El municipio fue aislado desde el 9 de abril porque se pronosticaban entre 400 y 600 infectados por el nuevo coronavirus; con la medida de contención, solo se registraron un centenar de casos hasta la fecha.

Veiska Soto / Bolivia Digital

Desde su aislamiento sanitario tras dar positivo al COVID-19, a pocas horas de conocerse las disposiciones de la cuarentena dinámica, el alcalde de Montero, Miguel Angel Hurtado, reconoció que su municipio es una población de alto riesgo que puede sostener una “cuarentena dura”, pero no repetir un nuevo encapsulamiento.

El burgomaestre afirmó que los 29 días de encapsulamiento fue una medida “bastante extrema” porque no se movía nada, hecho que generó que los ingresos y la capacidad económica de la población hayan disminuido.

Informó que el presupuesto de la Alcaldía no tiene la capacidad económica de realizar una nueva inversión para repartir alimentos a la población de escasos recursos.
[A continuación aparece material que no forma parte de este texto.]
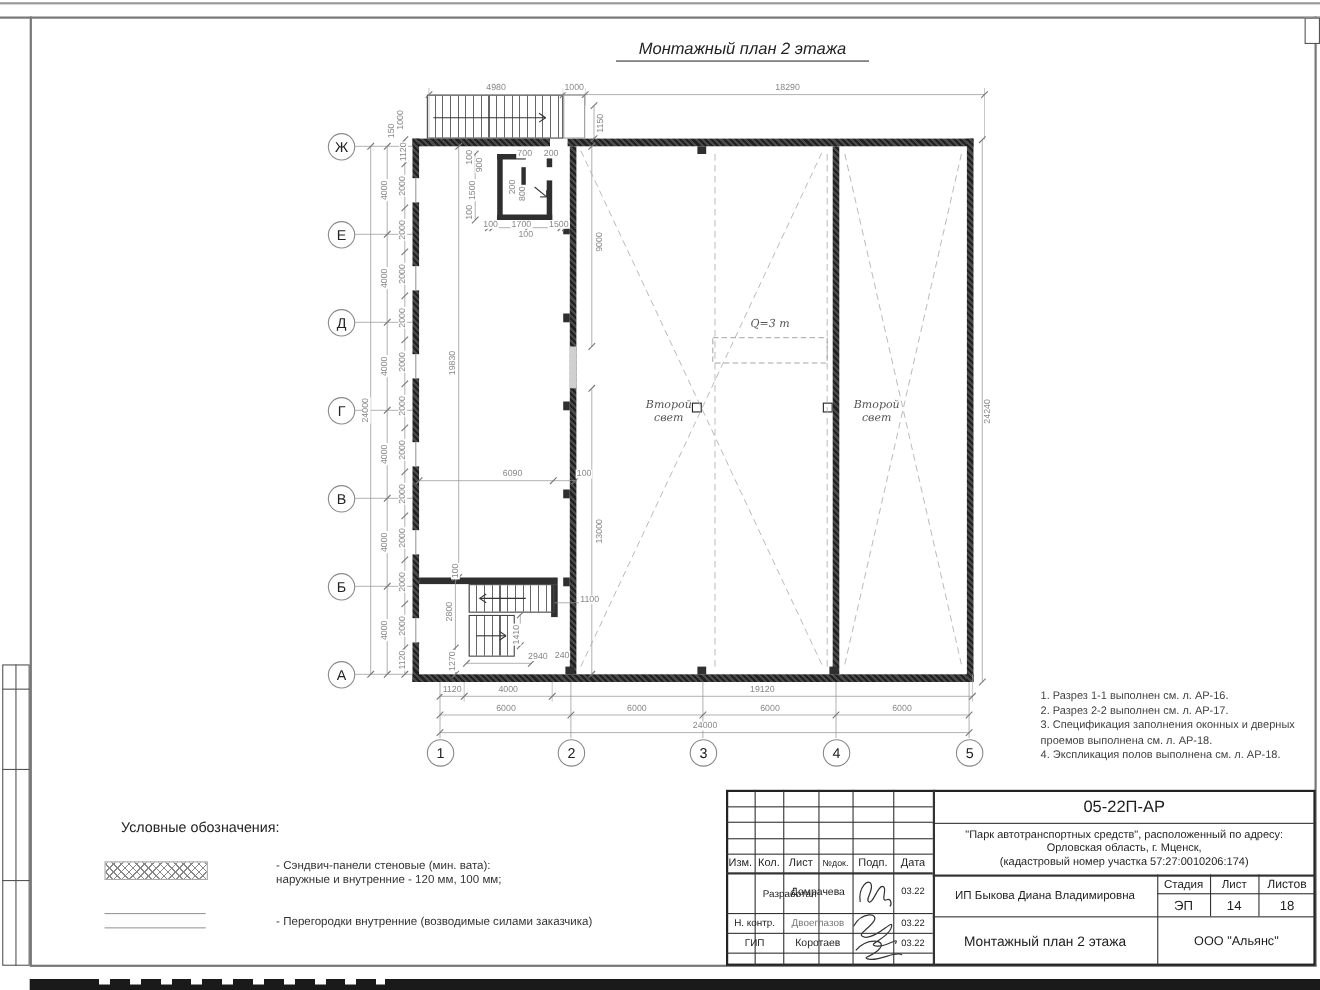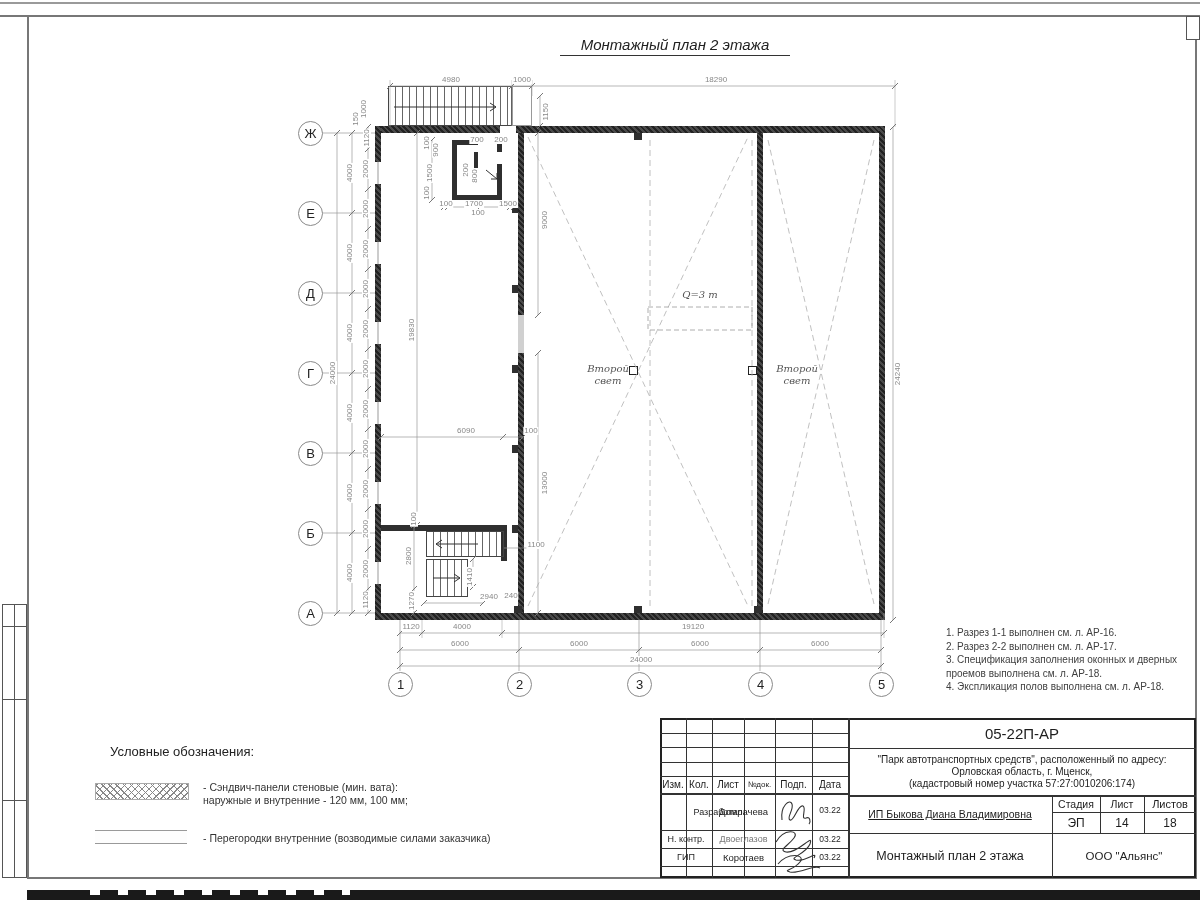"- Сэндвич-панели стеновые (мин. вата):" .legend-text { margin-left: none -> 48px }
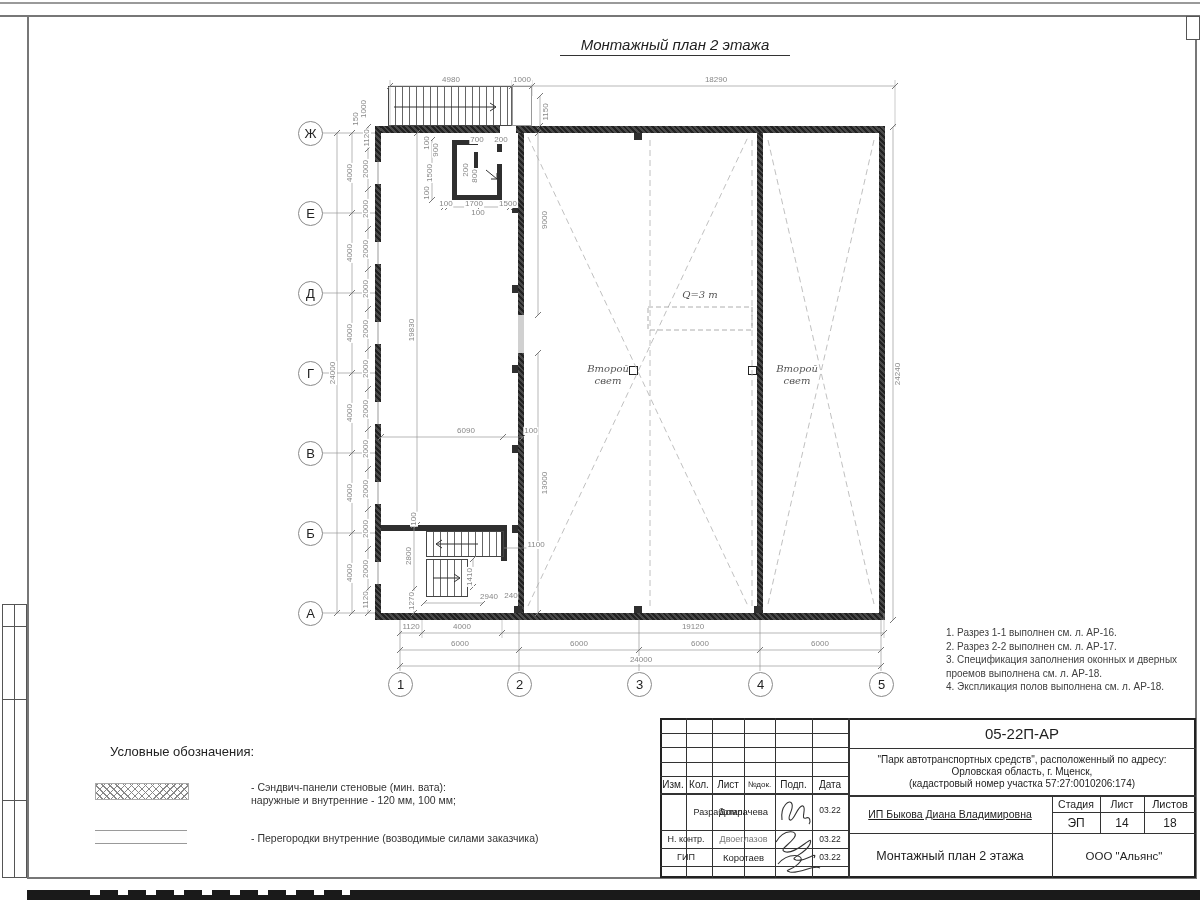"ИП Быкова Диана Владимировна" div.tb-cell { text-decoration: underline -> none }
Recordó que durante el encapsulamiento se distribuyeron 10 mil canastas con alimentos, las que no llegaron a todos, ya que la población de ese municipio es de 135 mil habitantes.

“En su momento decía que Montero no aguanta un nuevo encapsulamiento, conozco la realidad de la gente, he visto que pese a que llevamos alimentos existe mucha pobreza y la Alcaldía no está en condiciones de hacer una inversión así”, subrayó.

Hurtado informó que el municipio inició un proceso de recaudación. “Estamos pensando en incentivos tributarios, pensábamos en un perdonazo al 100%”, dijo y añadió que dependerá de la recaudación para adoptar medidas, mientras tanto: “Montero es una población de alto riesgo, podemos tener una cuarentena dura, pero no un encapsulamiento”.